Di Arab Saudi, terdapat sebuah masjid megah nan agung dan kaya akan sejarah Islam. Tempat ibadah itu bernama Masjidil Haram. Di sana, umat muslim dilarang melakukan hal-hal tertentu yang berada di luar koridor peribadatan.
Menurut hadist riwayat Bukhari dan Muslim, ketentuan-ketentuan yang haram dilakukan di Masjidil Haram antara lain membawa senjata, berburu atau membunuh hewan, hingga mematahkan tumbuhan. Melanggarnya, tentu sama saja mempermainkan ketentuan Tuhan. Jelas, konsekuensinya tak main-main yakni dosa besar. Sedikit banyaknya penjelasan mengenai makna haram di atas bisa kita giring ke pentas sepakbola.
Di lapangan sepakbola, ada juga sebuah tempat atau area yang dikategorikan ‘haram’. Tepatnya ada di zona sekitar gawang. Kawasan ‘haram’ ini dibatasi oleh garis putih berbentuk kotak yang mengelilingi gawang dan kita kenal dengan area kotak penalti.

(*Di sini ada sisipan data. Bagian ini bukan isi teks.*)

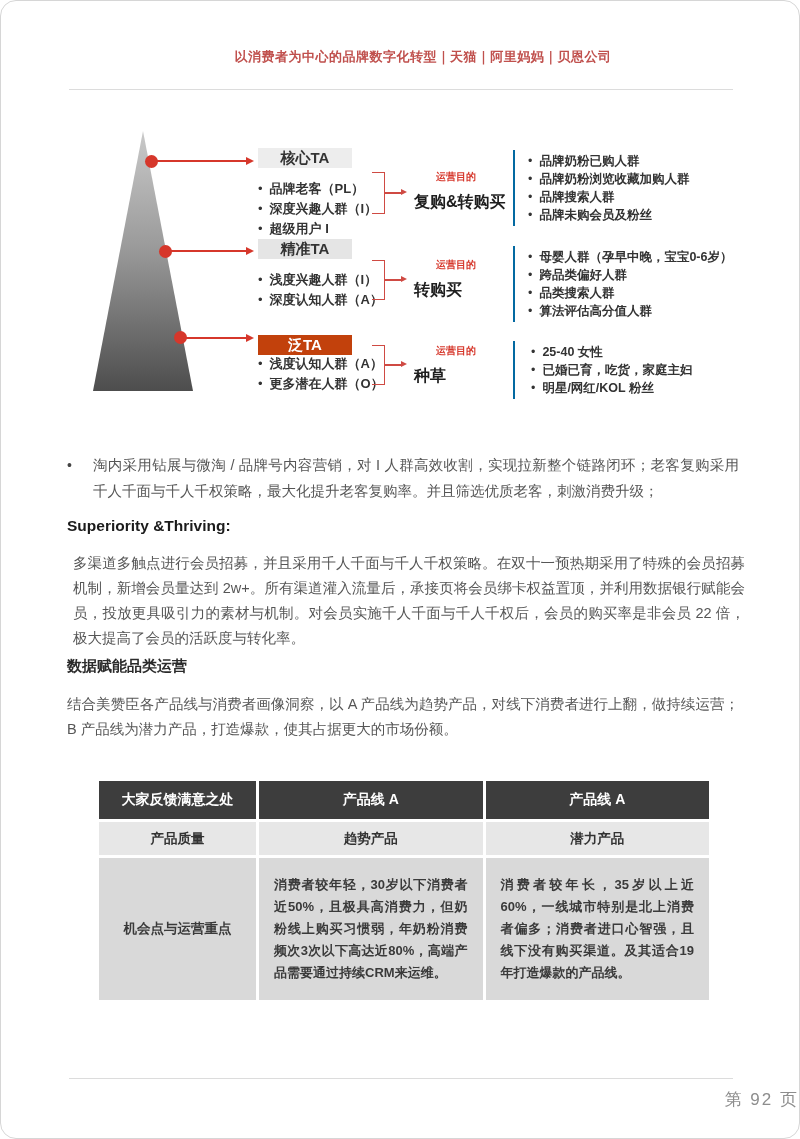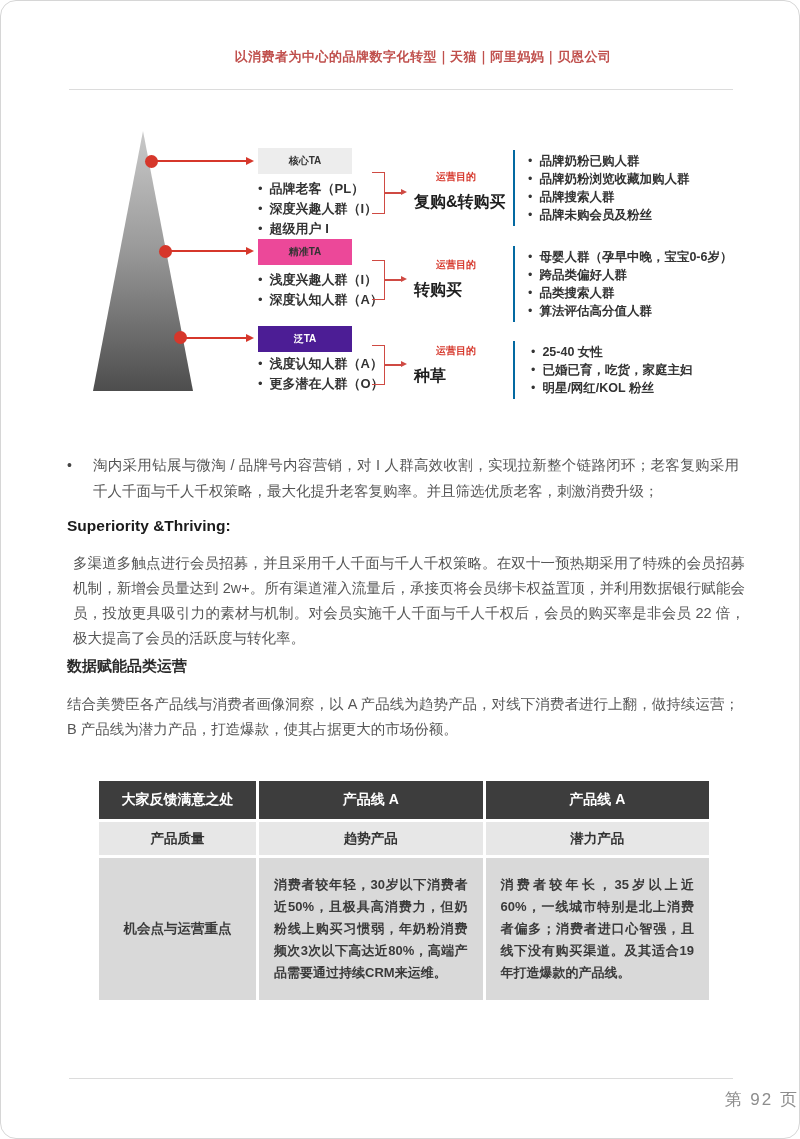--- a/index.html
+++ b/index.html
@@ -37,9 +37,9 @@
   .arrow.t2 { left:185px; top:336px; width:61px; }
 
   .tier-box {
-    position:absolute; left:257px; width:94px; height:26px;
+    position:absolute; left:257px; width:94px; height:20px;
     display:flex; align-items:center; justify-content:center;
-    font-size:10px; font-weight:bold; color:#333;
+    font-size:15px; font-weight:bold; color:#333;
   }
   .tier-box.t0 { top:147px; background:#ededed; }
   .tier-box.t1 { top:238px; background:#ec4899; }

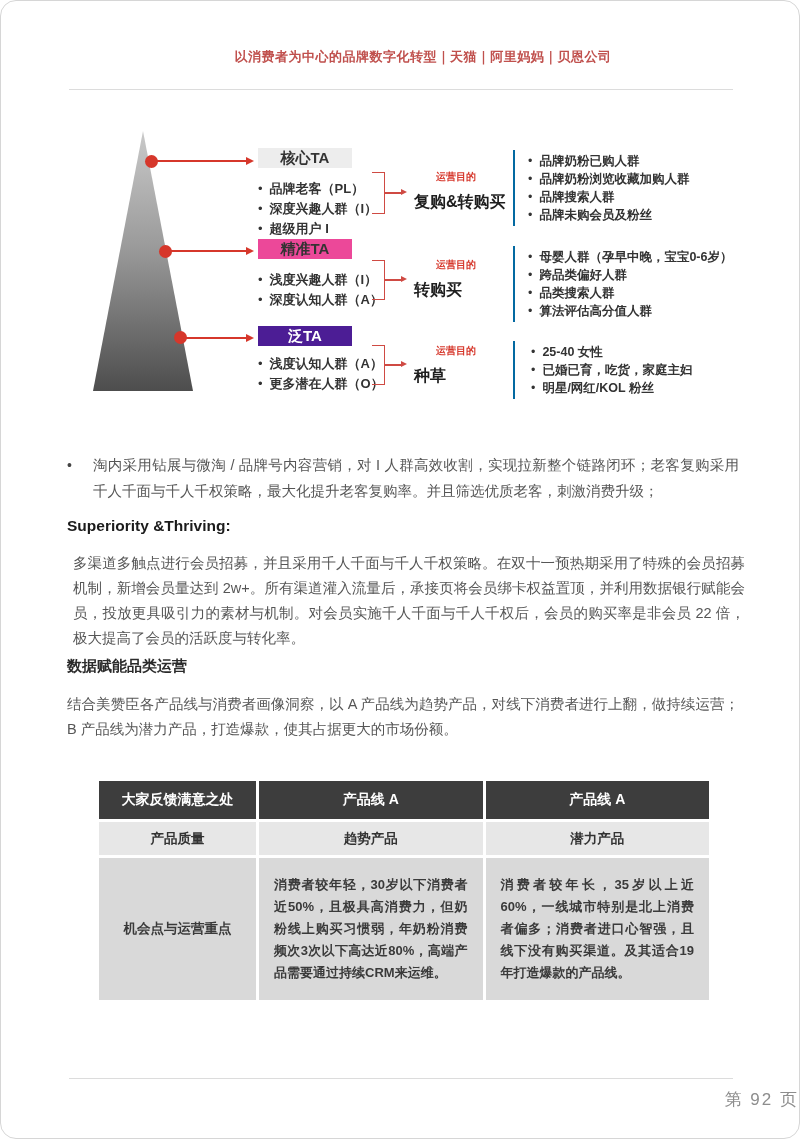--- a/index.html
+++ b/index.html
@@ -42,7 +42,7 @@
     font-size:15px; font-weight:bold; color:#333;
   }
   .tier-box.t0 { top:147px; background:#ededed; }
-  .tier-box.t1 { top:238px; background:#ec4899; }
+  .tier-box.t1 { top:238px; background:#e5e5e5; }
   .tier-box.t2 { top:325px; background:#4c1d95; color:#fff; }
 
   .tier-bullets { position:absolute; left:257px; }

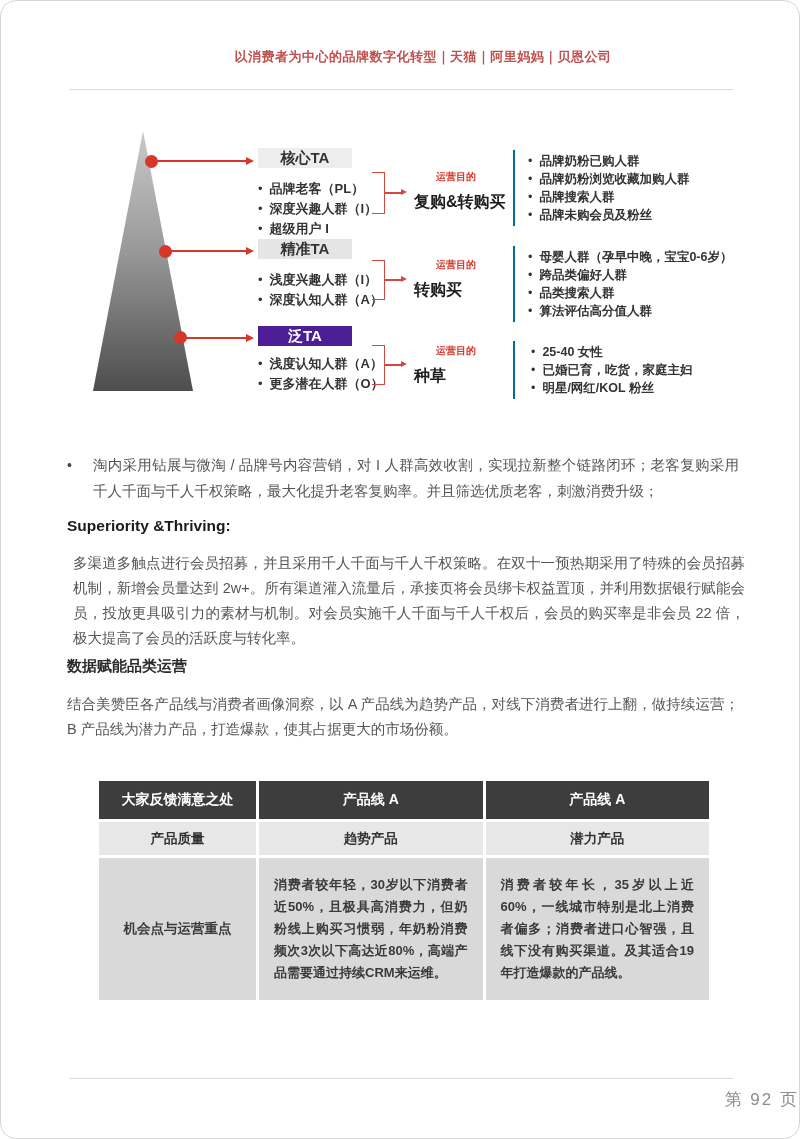--- a/index.html
+++ b/index.html
@@ -43,7 +43,7 @@
   }
   .tier-box.t0 { top:147px; background:#ededed; }
   .tier-box.t1 { top:238px; background:#e5e5e5; }
-  .tier-box.t2 { top:325px; background:#4c1d95; color:#fff; }
+  .tier-box.t2 { top:334px; background:#c2410c; color:#fff; }
 
   .tier-bullets { position:absolute; left:257px; }
   .tier-bullets.t0 { top:178px; }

Kenapa disebut haram? Karena pemain yang bertugas mempertahankan gawang ‘diharamkan’ menyentuh (cenderung melakukan pelanggaran) pesepakbola yang bertugas mencetak gol. Ragam sentuhan baik dengan tangan, kaki, bahkan jidat, tidak diperbolehkan.
Perbuatan menendang, memukul, mendorong, menjitak, menepuk, menyenggol hingga mencolek pun dapat diganjar dosa besar. Dalam konteks sepakbola, dosa besar itu adalah tendangan penalti.
Pertandingan Brighton & Hove Albion kontra Liverpool yang sarat kontroversi mengilhami saya menulis ini. Dari pertandingan tersebut, salah satu yang perlu disorot adalah penalti yang diberikan oleh wasit Stuart Attwell untuk Brighton.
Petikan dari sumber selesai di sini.